R-HSA-8853792 (Reactome) RET undergoes trans-autophosphorylation on specific tyrosine (Y) residues. The short and medium-length isoforms of RET contain 16 tyrosine residues; 10 in the kinase domain, 2 in the juxtamembrane domain, 1 in the kinase insert and 3 in the carboxy-terminal tail. The long RET isoform has 2 additional tyrosines in the carboxy-terminal tail. Phosphorylation of Y905 stabilizes the active conformation of the kinase and facilitates the autophosphorylation of Y residues mainly located in the C-terminal tail (Iwashita et al. 1996, Kawamoto et 2004). Y905, 1015, 1062 and 1096 are binding sites for GRB7/GRB10, phospholipase Cgamma (PLCG1), SHC1 and GRB2, respectively (Ichihara et al. 2004, Murakumo et al. 2006). Y1096 is present only in the long isoform. Phosphorylated Y981 is reported to bind SRC (Encinas et al. 2004).

RET can activate various signaling pathways including RAS-RAF-ERK (van Weering et al. 1995, Ohiwa et al. 1997, van Weering & Bos 1997, Trupp et al. 1999, Hayashi et al. 2000), phosphatidylinositol 3-kinase (PI3K)/AKT (Murakami et al. 1999a, Murakami et al. 1999b, Trupp et al. 1999, Soler et al. 1999, Segouffin-Cariou & Billaud 2000, Hayashi et al. 2000), p38 mitogen-activated protein kinase (MAPK) (Worby et al. 1996, Feng et al. 1999) and c-Jun N-terminal kinase (JNK) pathways (Xing et al. 1998, Chiariello et al. 1998). All these pathways are activated mainly through Y1062 (Hayashi et al. 2000). Point mutations at Y1062 result in a severe loss-of-function phenotype (Ibáñez 2013). SHC1 further associates with GRB2 and GAB1/GAB2, all of which become tyrosine phosphorylated. Tyrosine-phosphorylated GAB1/2 associates with the p85 subunit of PI3K, resulting in PI3K and AKT activation (Murakami et al. 1999b, Hayashi et al. 2000, Besset et al. 2000). GRB2-GAB1/2 can also assemble directly onto phosphorylated Y1096, an alternative route to PI3K activation (Besset et al. 2000). SHC1 can also form a complex with GRB2:SOS leading to activation of the RAS-RAF-ERK pathway (Hayashi et al. 2000). However, mutation of Y1062 did not completely abolish activation of the RAS-RAF-ERK and PI3K-AKT pathways suggesting alternative signaling pathways (Ichihara et al. 2004). The adaptor protein FRS2 can bind phosphorylated Y1062 (Kurokawa et al. 2001, Melillo et al. 2001), competing with SHC1 (Lundgren et al. 2006). Differential signaling may be mediated by different compartments in the plasma membrane, as RET has been shown to interact with FRS2 in lipid rafts, but with SHC1 outside lipid rafts (Paratcha et al. 2001).
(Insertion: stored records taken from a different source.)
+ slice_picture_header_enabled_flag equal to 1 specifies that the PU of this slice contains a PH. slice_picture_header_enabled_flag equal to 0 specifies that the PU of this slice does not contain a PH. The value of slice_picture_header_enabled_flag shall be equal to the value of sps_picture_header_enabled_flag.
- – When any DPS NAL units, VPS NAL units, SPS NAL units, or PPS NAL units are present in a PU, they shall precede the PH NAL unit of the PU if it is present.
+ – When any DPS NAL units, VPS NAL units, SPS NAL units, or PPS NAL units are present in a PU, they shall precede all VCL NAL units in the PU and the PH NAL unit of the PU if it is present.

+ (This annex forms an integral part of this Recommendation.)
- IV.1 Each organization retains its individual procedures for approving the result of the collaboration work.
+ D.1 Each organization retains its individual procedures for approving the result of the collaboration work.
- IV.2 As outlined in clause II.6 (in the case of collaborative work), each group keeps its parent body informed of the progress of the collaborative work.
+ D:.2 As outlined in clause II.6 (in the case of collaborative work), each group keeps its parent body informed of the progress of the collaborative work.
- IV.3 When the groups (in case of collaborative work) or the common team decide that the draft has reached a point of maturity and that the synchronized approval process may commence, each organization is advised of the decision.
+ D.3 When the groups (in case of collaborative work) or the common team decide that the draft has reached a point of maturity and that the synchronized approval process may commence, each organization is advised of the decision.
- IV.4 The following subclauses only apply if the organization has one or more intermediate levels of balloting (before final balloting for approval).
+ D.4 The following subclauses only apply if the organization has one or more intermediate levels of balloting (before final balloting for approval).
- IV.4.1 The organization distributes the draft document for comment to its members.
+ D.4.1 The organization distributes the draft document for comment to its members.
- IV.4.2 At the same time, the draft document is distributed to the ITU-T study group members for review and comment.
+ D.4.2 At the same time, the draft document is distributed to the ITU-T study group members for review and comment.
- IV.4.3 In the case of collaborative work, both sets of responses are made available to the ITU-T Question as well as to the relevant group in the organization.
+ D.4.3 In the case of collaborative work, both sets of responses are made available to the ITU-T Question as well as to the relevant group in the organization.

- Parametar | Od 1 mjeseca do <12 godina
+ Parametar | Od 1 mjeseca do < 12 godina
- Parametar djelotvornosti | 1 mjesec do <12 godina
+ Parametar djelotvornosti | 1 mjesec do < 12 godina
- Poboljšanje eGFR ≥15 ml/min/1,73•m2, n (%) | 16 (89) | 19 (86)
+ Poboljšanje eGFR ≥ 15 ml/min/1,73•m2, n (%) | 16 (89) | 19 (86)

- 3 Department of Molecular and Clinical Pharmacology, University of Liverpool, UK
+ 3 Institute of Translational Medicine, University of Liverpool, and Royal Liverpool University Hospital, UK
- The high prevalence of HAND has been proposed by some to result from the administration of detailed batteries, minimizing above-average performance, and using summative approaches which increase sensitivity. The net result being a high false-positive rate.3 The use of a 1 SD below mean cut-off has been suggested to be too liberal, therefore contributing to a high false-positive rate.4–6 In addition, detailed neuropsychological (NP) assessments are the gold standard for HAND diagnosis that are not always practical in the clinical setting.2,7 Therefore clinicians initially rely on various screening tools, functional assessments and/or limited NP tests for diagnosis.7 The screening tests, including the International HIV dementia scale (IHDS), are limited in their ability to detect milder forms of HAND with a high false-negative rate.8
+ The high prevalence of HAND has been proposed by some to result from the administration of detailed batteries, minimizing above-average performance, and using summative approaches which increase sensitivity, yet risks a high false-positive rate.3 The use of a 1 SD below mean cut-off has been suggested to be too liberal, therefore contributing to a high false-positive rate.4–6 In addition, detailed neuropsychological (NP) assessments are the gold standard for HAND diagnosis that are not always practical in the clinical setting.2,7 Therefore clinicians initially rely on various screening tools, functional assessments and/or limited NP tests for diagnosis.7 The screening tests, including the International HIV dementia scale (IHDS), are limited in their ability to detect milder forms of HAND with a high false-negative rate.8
Many other proteins have been shown to bind and/or become activated via Y1062. Docking protein 1 (DOK1), 2, 4, 5, and 6 adaptor proteins all interact with phosphorylated Y1062 (Grimm et al. 2001; Crowder et al. 2004; Kurotsuchi et al. 2010). Other suggested RET interactors include Mitogen-activated protein kinase 7 (MAPK7, BMK1) (Hayashi et al. 2001), SH3 and multiple ankyrin repeat domains protein 3 (SHANK3) (Schuetz et al. 2004), Insulin receptor substrate-2 (IRS2) (Hennige et al. 2000), SHC-transforming protein 3 (SHC3) (Pelicci et al. 2002), Protein kinase C alpha (PKCA) (Andreozzi et al. 2003) and PDZ and LIM domain protein 7 (Enigma, PDLIM7) (Durick et al. 1996). PDLIM7 and SHANK3 bind Y1062 regardless of its phosphorylation state.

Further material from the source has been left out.